Laura Orestano: “Essere da lente per riflettere e far riflettere sul ruolo chiave del mondo femminile. Fare delle cose a misura di donna in una città significa fare delle cose a misura dei più perché il nostro modo di pensare e il nostro modo di essere multitasking permea molto di ciò che succede in ogni contesto urbano”.

Maria Claudia Vigliani: “La nostra mission è cercare di coagulare delle forze e arrivare a proporre una visione di Torino al femminile per i prossimi candidati Sindaco/a perché crediamo che una città per le donne possa essere più adatta a tutti”.
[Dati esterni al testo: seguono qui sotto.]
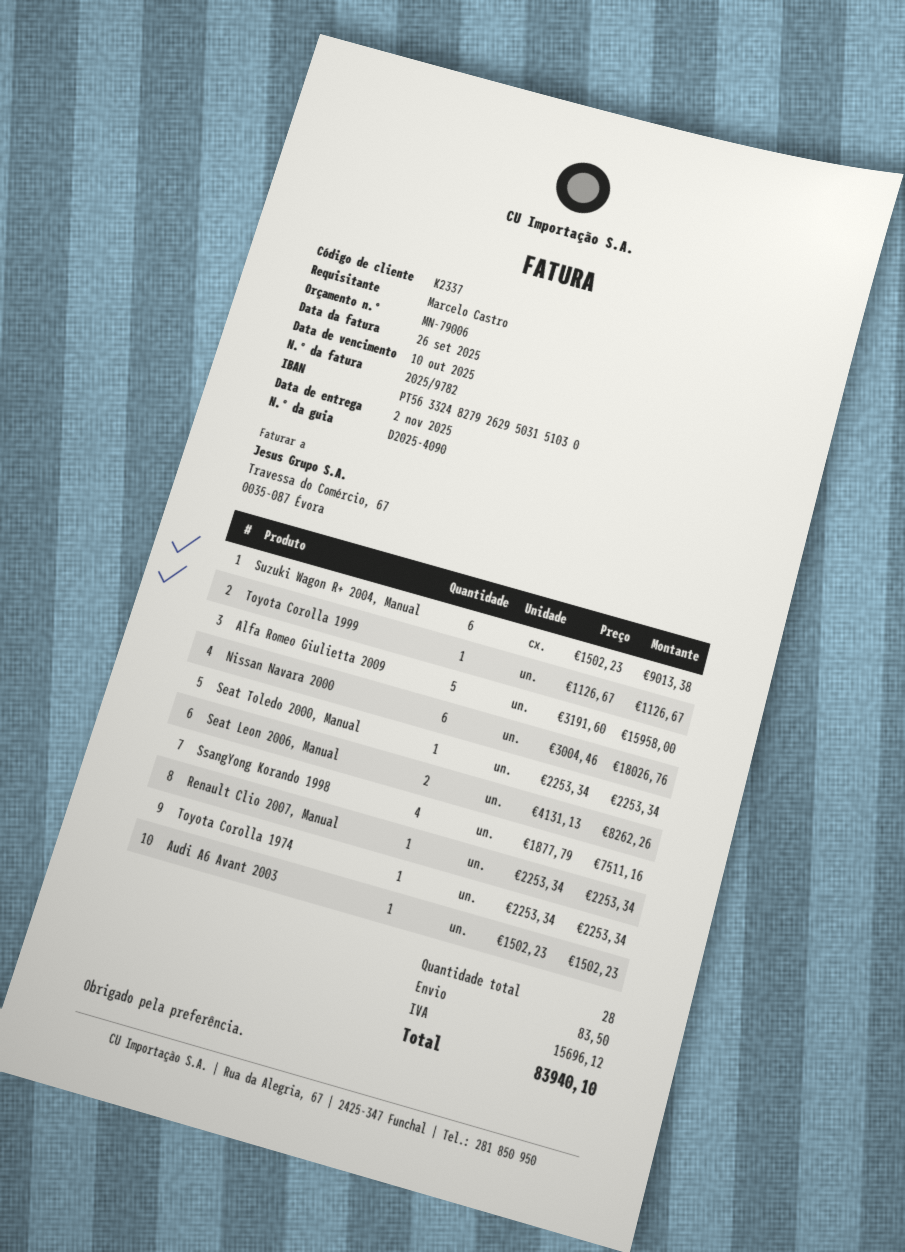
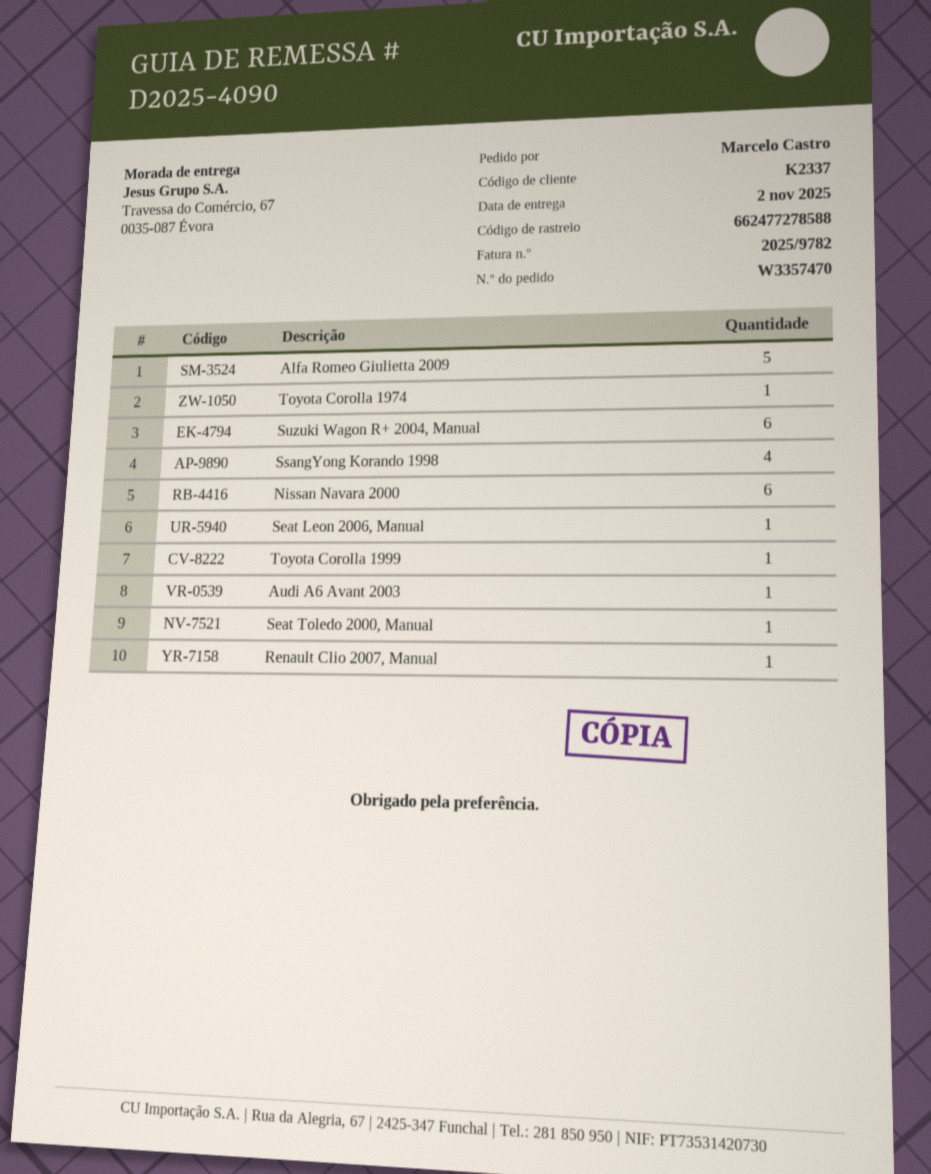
Seat Leon 2006, Manual: 2 -> 1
Antonella Parigi: “Vogliamo fare un cambiamento culturale perché la società è pensata per un maschio bianco, facoltoso, cattolico ed eterosessuale, mentre oggi tutto è più variegato e dunque si deve pensare ad una società diversa”.
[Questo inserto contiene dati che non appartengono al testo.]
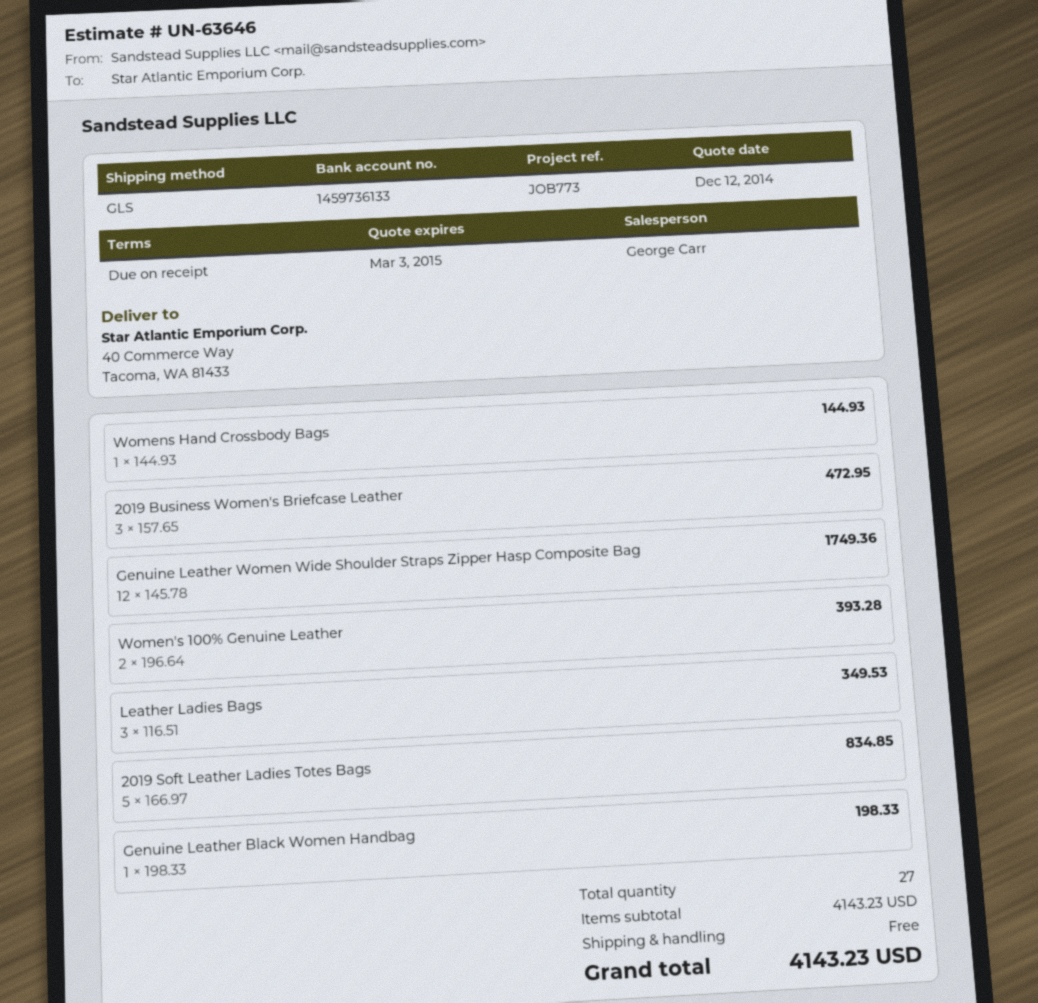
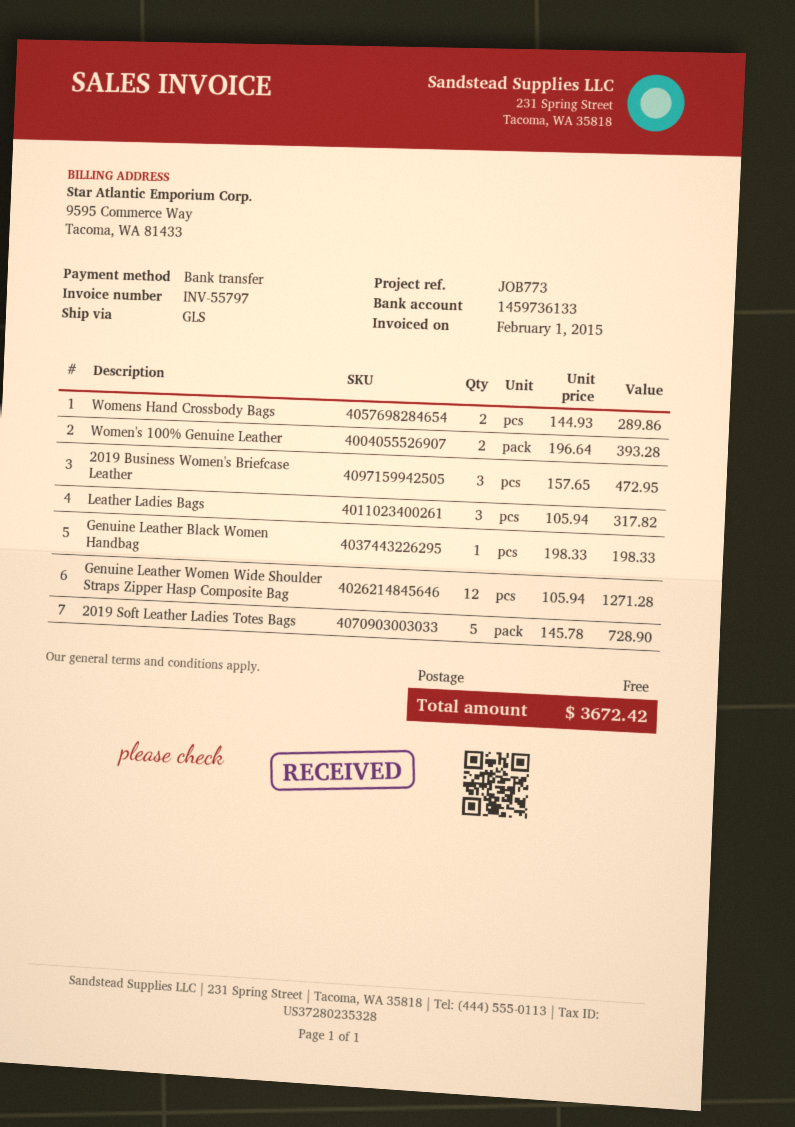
Womens Hand Crossbody Bags: 1 x 144.93 = 144.93 -> 2 x 144.93 = 289.86
Genuine Leather Women Wide Shoulder Straps Zipper Hasp Composite Bag: 12 x 145.78 = 1749.36 -> 12 x 105.94 = 1271.28
Leather Ladies Bags: 3 x 116.51 = 349.53 -> 3 x 105.94 = 317.82
2019 Soft Leather Ladies Totes Bags: 5 x 166.97 = 834.85 -> 5 x 145.78 = 728.90
total: 4143.23 -> 3672.42

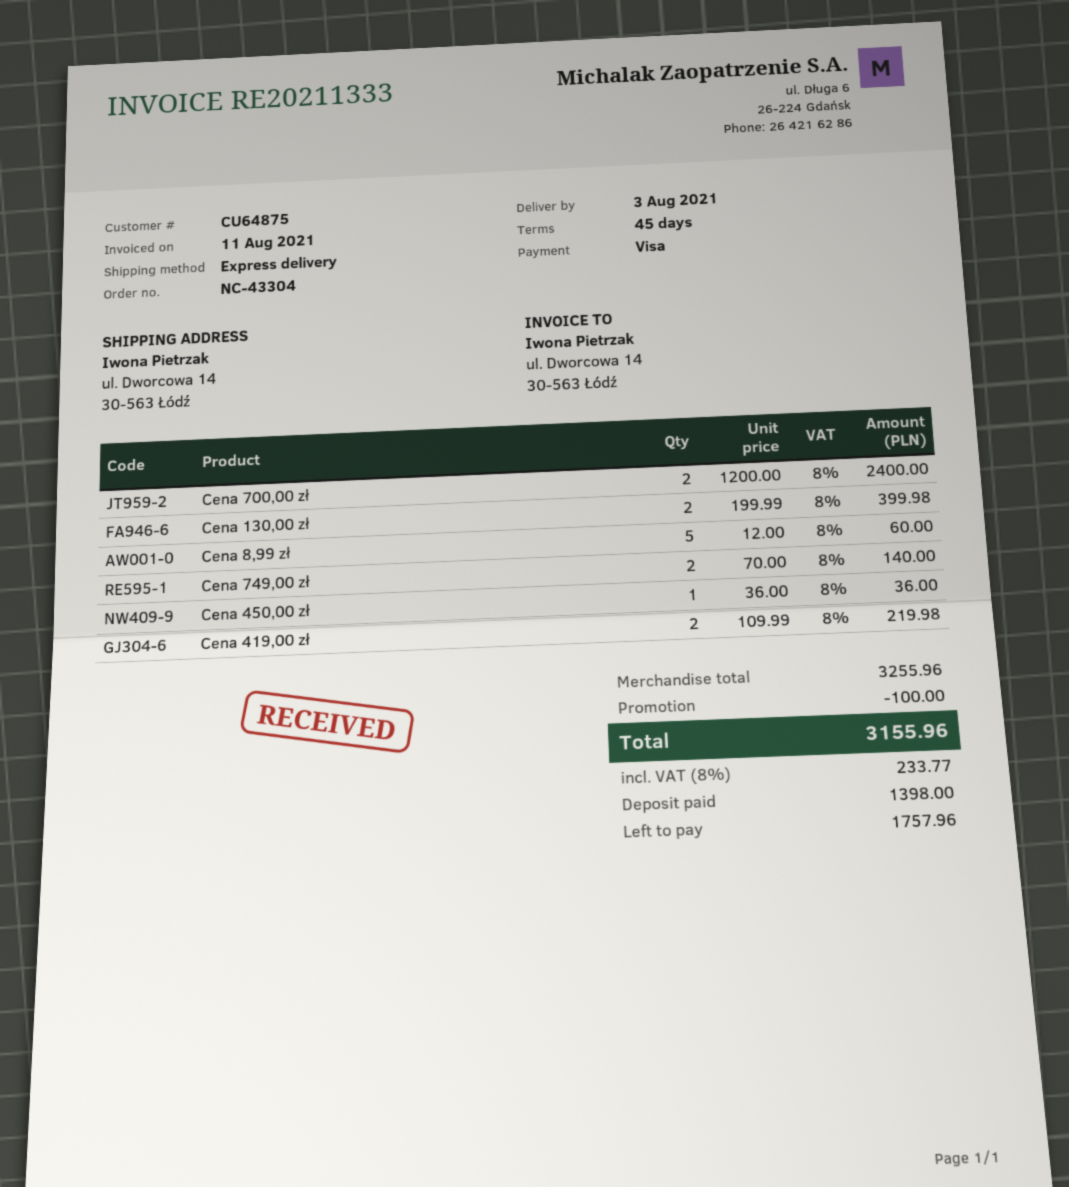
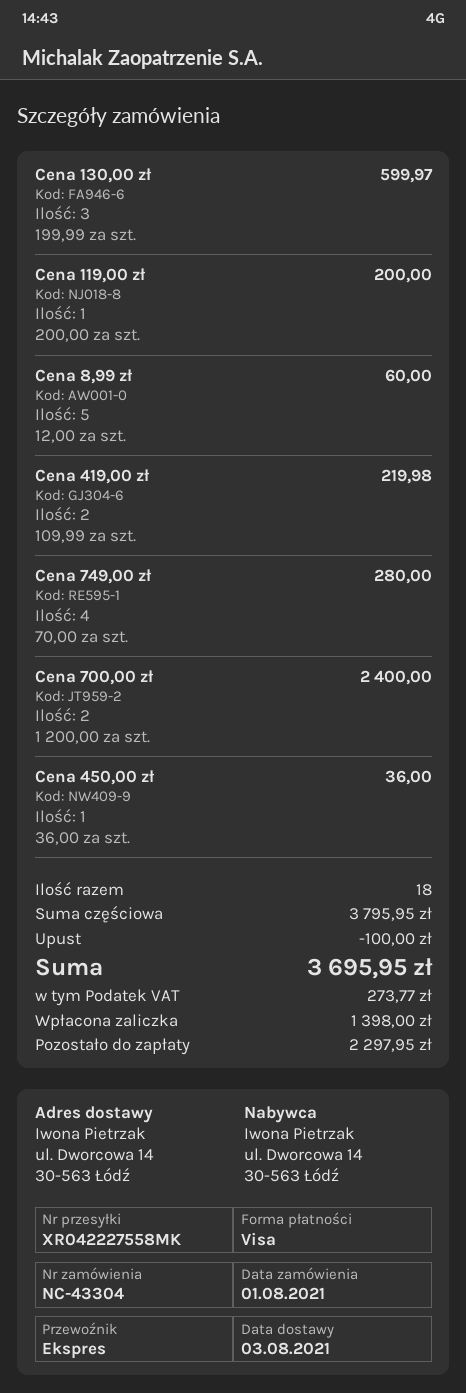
Cena 130,00 zł: 2 x 199.99 = 399.98 -> 3 x 199.99 = 599.97
Cena 749,00 zł: 2 x 70.00 = 140.00 -> 4 x 70.00 = 280.00
Cena 119,00 zł: none -> 1 x 200.00 = 200.00
subtotal: 3255.96 -> 3795.95
tax: 233.77 -> 273.77
total: 3155.96 -> 3695.95
balance: 1757.96 -> 2297.95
Avete sviluppato un programma che punta su 8 verbi: lavorare, abitare, decidere, educare, amministrare, convivere, curare, promuovere benessere. Cosa rappresentano?
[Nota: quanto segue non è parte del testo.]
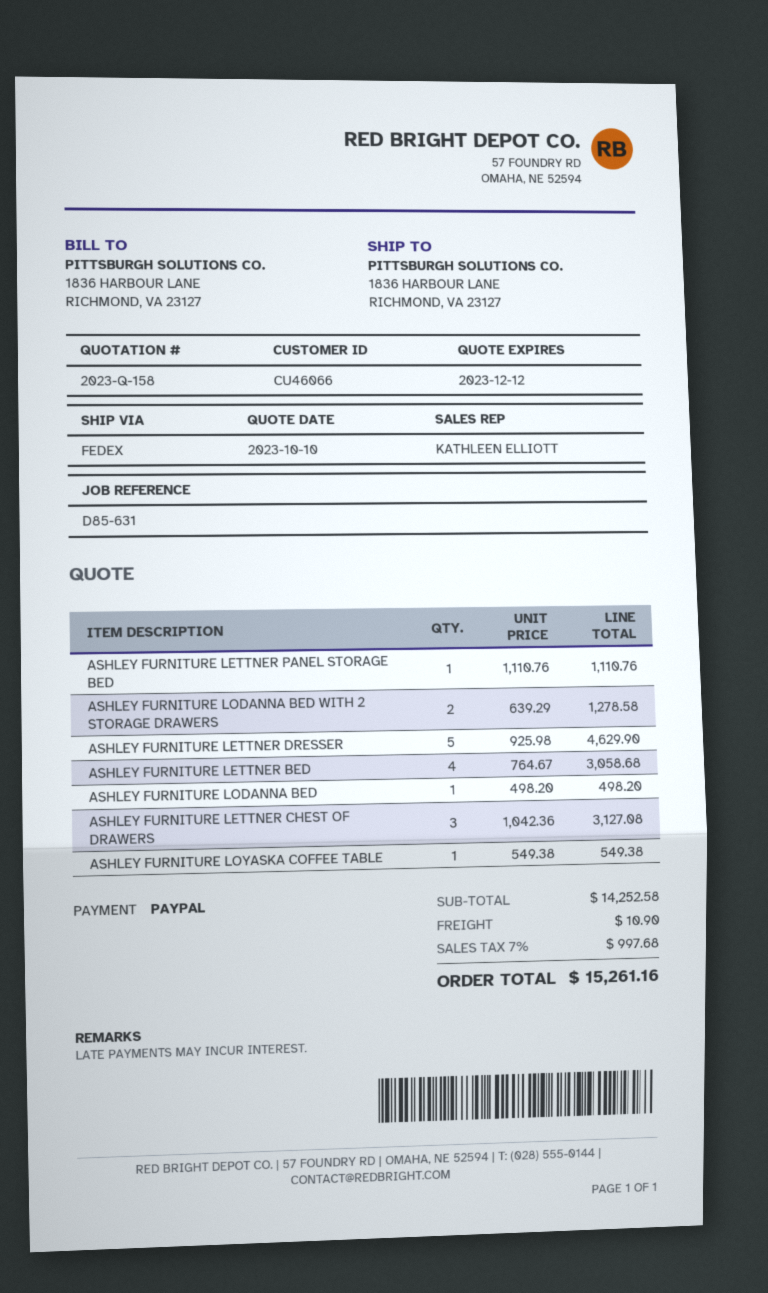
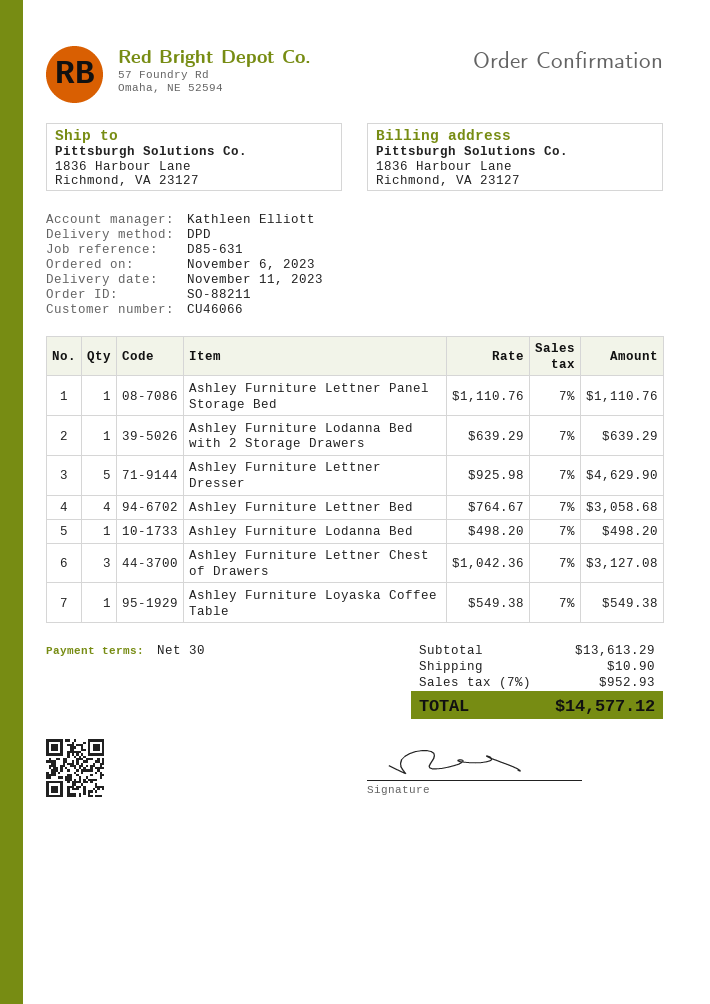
shipping method: FedEx -> DPD
ASHLEY FURNITURE LODANNA BED WITH 2 STORAGE DRAWERS: 2 x 639.29 = 1278.58 -> 1 x 639.29 = 639.29
subtotal: 14252.58 -> 13613.29
tax: 7% = 997.68 -> 7% = 952.93
total: 15261.16 -> 14577.12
Arianna Montorsi: “La scommessa è dimostrare che le donne, così come ogni tipo di diversità, sono una risorsa per Torino ed escluderle dalle decisioni significative per la città significa far girare un motore in modalità ridotta. Questi 8 verbi sintetizzano i nostri obiettivi”.

Laura Orestano: “Gli 8 verbi sono delle caratterizzazioni, degli step nella vita delle persone. Sono gli ambienti che attraversiamo nella giornata e nelle fasi della vita. Per noi era importante individuare ciò che conta realmente”.

Maria Claudia Vigliani: “Il programma inizialmente era partito dal verbo curare e poi, attraverso il contributo delle oltre 50 persone che fanno parte della lista, lo abbiamo implementato”.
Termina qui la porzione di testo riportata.